LIANA JEFFRIES is a rising junior at the University of Illinois Chicago, majoring in Black Studies and anthropology.
BMRC Host Institution: Northwestern University Libraries
PROJECT: Document Black student experiences at Northwestern University in the 1960s-70s through oral history

Liana shared:
"Understanding the archival or curation process is essential since these fields preserve anthropological findings and more. In addition, this being the Black Metropolis Research Consortium further interests me. As a Black Studies major and a Black woman, learning more about my culture and its history is something I will always desire."


SAMANTHA AFFRAM is a graduate student in history at Chicago State University. She earned a Master of Arts in Teaching: Special Education and is a Diverse Learners Teacher (Special Education) in the Chicago Public School System.
BMRC Host Institution: Northwestern University Libraries
Documenting NU Black student experiences in the 1960s-70s through oral history

Samantha shared: "
I am passionate about expanding my knowledge of Black/African and American History from an academic perspective. Eventually, I would like to become an archivist focused on a history that is meaningful to me, curate historical exhibits, and be a notable Black Chicago historian. The archival/cultural management field is of interest to me, because the work of preserving our history is important. I am willing to learn and contribute to the field, to the best of my ability, to honor the legacy of our history."

photo_yujay masah_cropped

YUJAY MASAH is a graduate student in the MA Public History and MLIS dual degree program offered by Loyola University Chicago and Dominican University.
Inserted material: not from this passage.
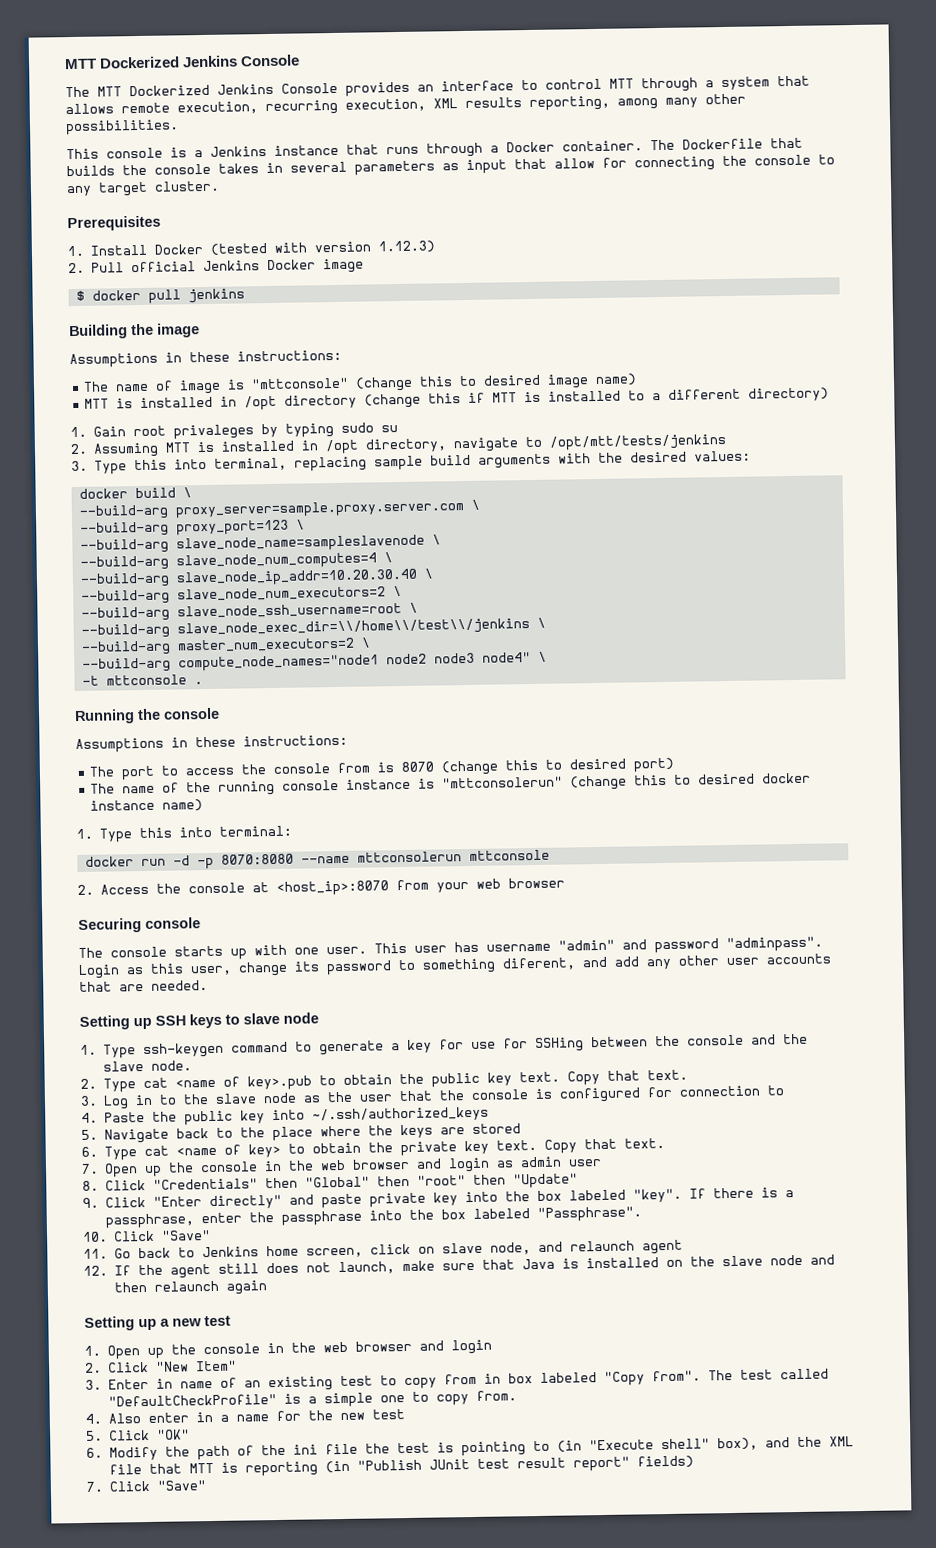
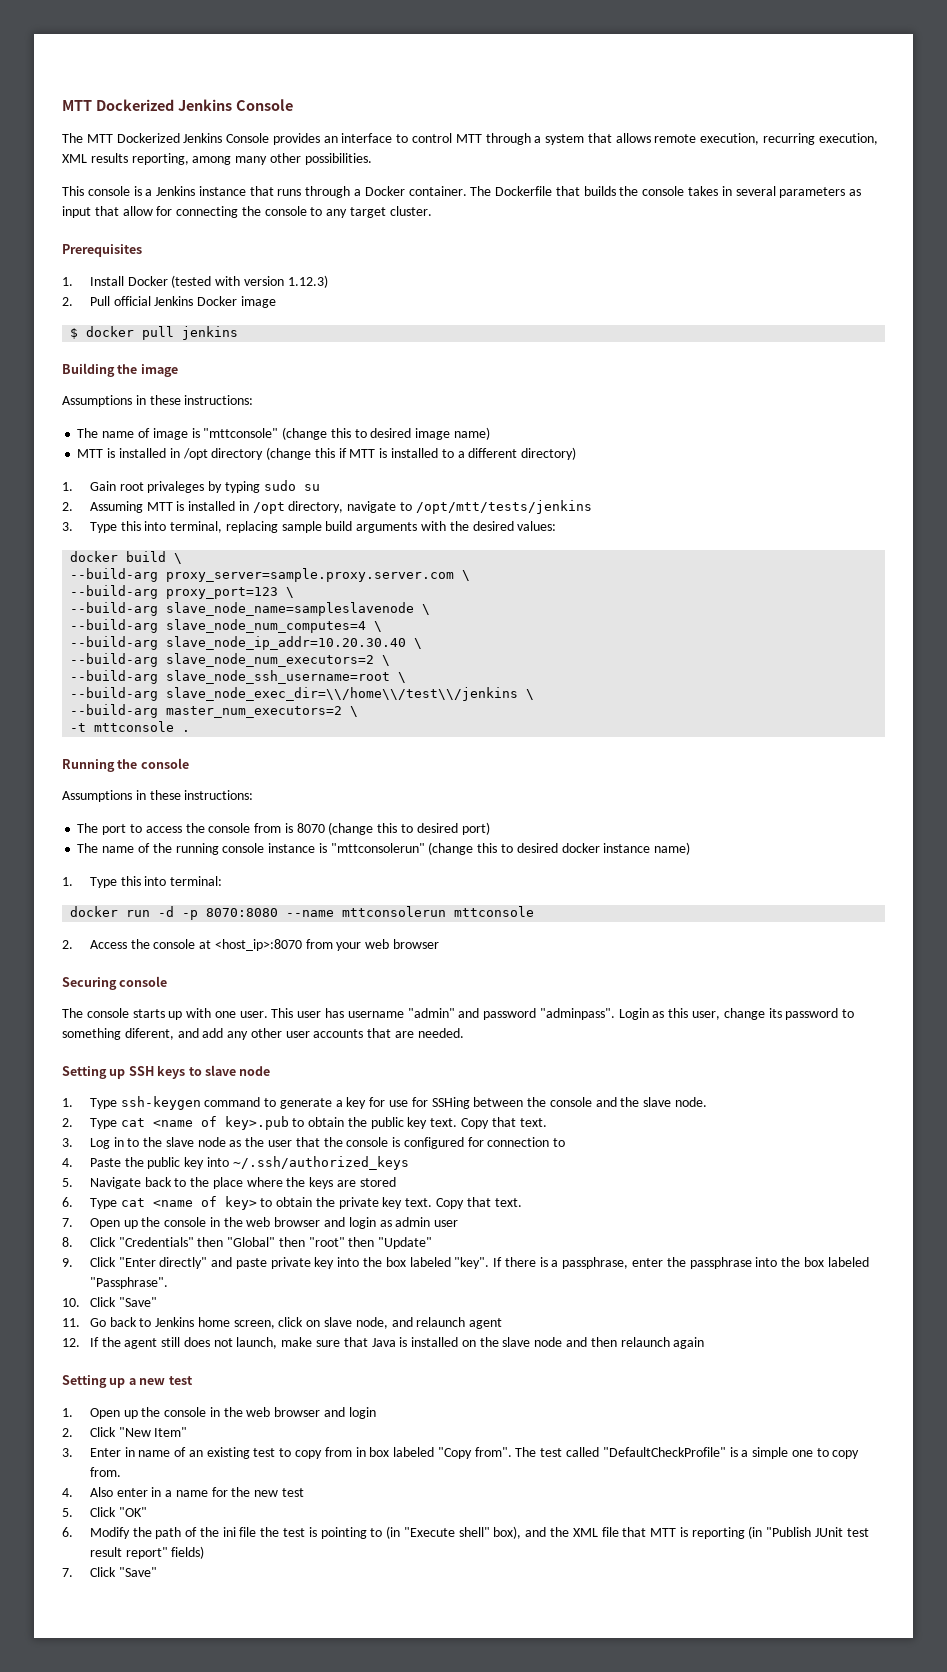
- --build-arg compute_node_names="node1 node2 node3 node4" \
She received a Bachelor of Arts degree in history with a minor in art history from the University of Missouri Kansas City
BMRC Host Institution: Chicago History Museum
PROJECT: Metadata for Rayburn Fleurlage Photograph Collection

Yujay shared: Professionally, I want to work to break down barriers to access to historical resources through work in collection management, interpretation, digitization, and outreach. I want to learn more about the challenges of doing this kind of work and collaborate with other passionate people in this field to find lasting solutions. I'm also excited by the opportunity to work with archival collections that include pieces of our material and visual culture such as photography, film, and art that relate to the histories and experiences of communities of color, women, and the LGBT+ community."